Obstacles to a Psychometric Revolution

The obstacles to a successful integration of psychometrics and psychology fall into three broad classes. The first class is theoretical in nature, and has to do with the dominant philosophical views on psychological measurement. The second concerns a loosely connected set of practical, social, and pragmatic factors that limit the amount of methodological innovation that the researcher in psychology can afford. The third relates to a shortage of substantive theory that is sufficiently detailed to drive informed psychometric modeling.

Theoretical Factors

Operationalism Rules

One of the main breakthroughs of the past century in psychometric thinking about measurement consists in the realization that measurement does not consist of finding the right observed score to substitute for a theoretical attribute, but of devising a model structure to relate an observable to a theoretical attribute.
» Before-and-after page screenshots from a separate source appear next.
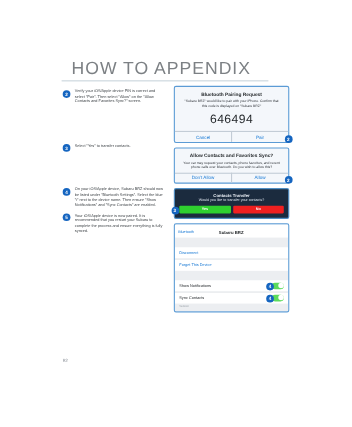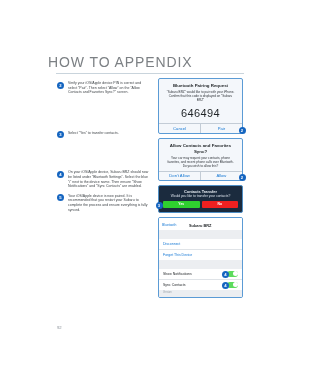"HOW TO APPENDIX" .page-title { font-size: 14px -> 16px; left: 48px -> 65px }
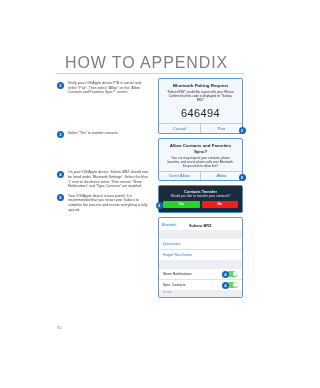"646494" .right-col { width: 85px -> 105px }
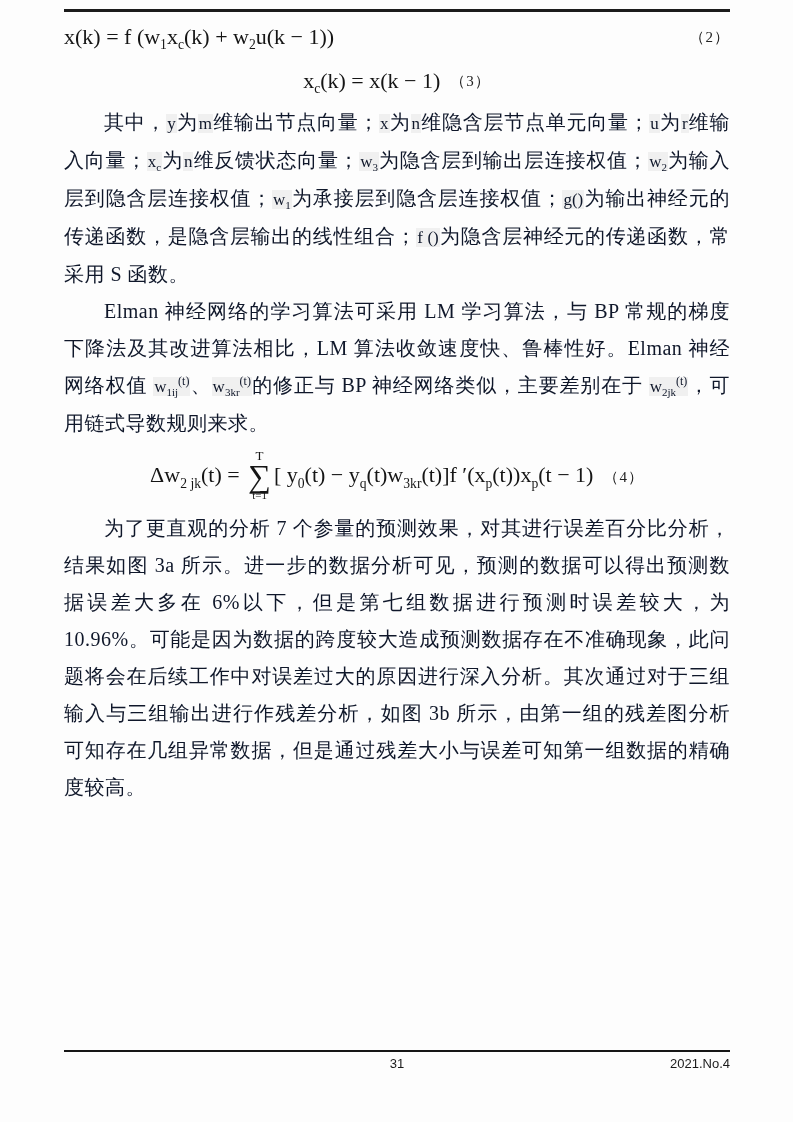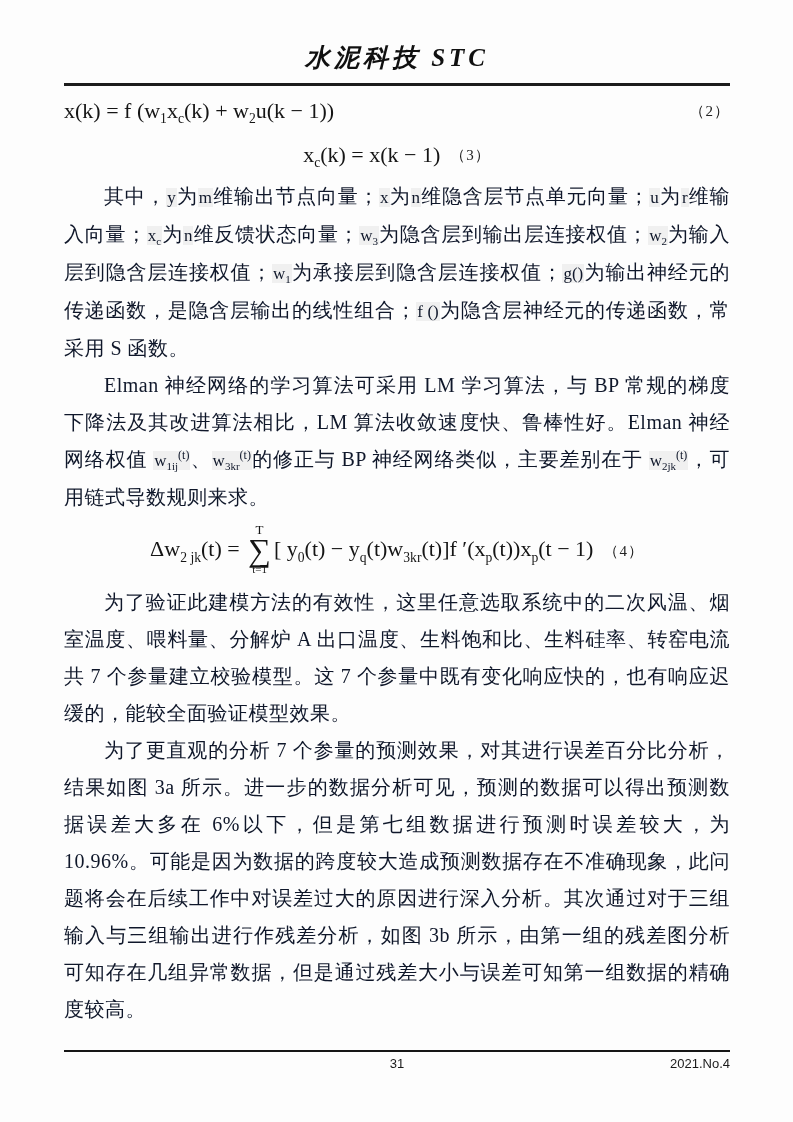"水泥科技 STC" div.journal-title { html: <div>水泥科技 STC</div> -> none }
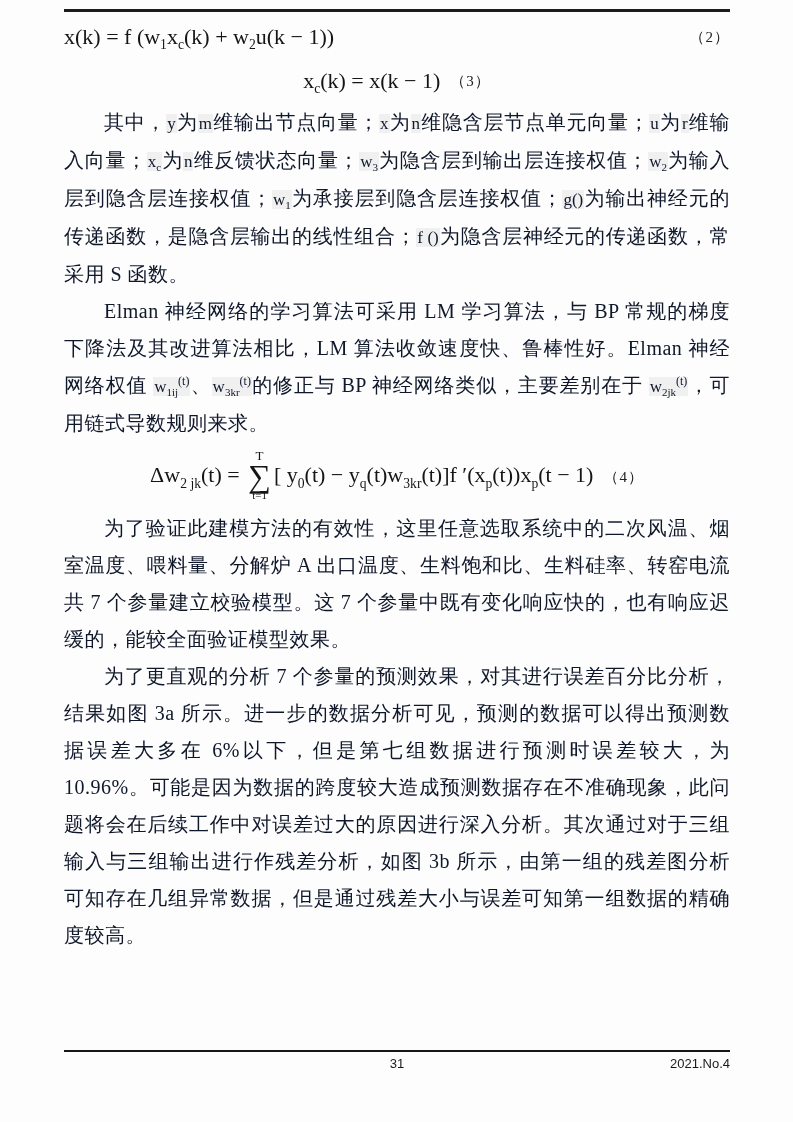"为了验证此建模方法的有效性，这里任意选取系统中的二次风温、烟室温度、喂料量、分解" p.para { html: <p><span>为了验证此建模方法的有效性，这里任意选取系统中的二次风温、烟室温度、喂料量、分解炉 A 出口温度、生料饱和比、生料硅率、转窑电流共 7 个参量建立校验模型。这 7 个参量中既有变化响应快的，也有响应迟缓的，能较全面验证模型效果。</span></p> -> none }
An essential precondition for this realization to occur is that, either intuitively or explicitly, one already holds the philosophical idea that theoretical attributes are, in fact, distinct from a set of observations, i.e., that one rejects the operationalist thesis that theoretical attributes are synonymous with the way they are measured (Bridgman, 1927).

Although one would expect most psychologists to subscribe to the thesis that theoretical attributes and measures thereof are distinct—after all, the rejection of operationalism was one of the driving forces behind the cognitive revolution—the standard research procedure in psychology is, ironically, to pretend that it is not true. Both in textbooks on psychological methods and in actual research, the dominant idea is that one has to find an “operationalization”; (read: observed score) for a construct, after which one carries out all statistical analyses under the false pretense that this observed score is actually identical to the attribute itself. In this manner, it becomes defensible to construct a test for, say, self-efficacy, sum up the item scores on this test, subsequently submit these scores to analysis of variance and related techniques, and finally interpret the results as if they automatically applied to the attribute of self-efficacy because they apply to the sumscore that was constructed from the item responses.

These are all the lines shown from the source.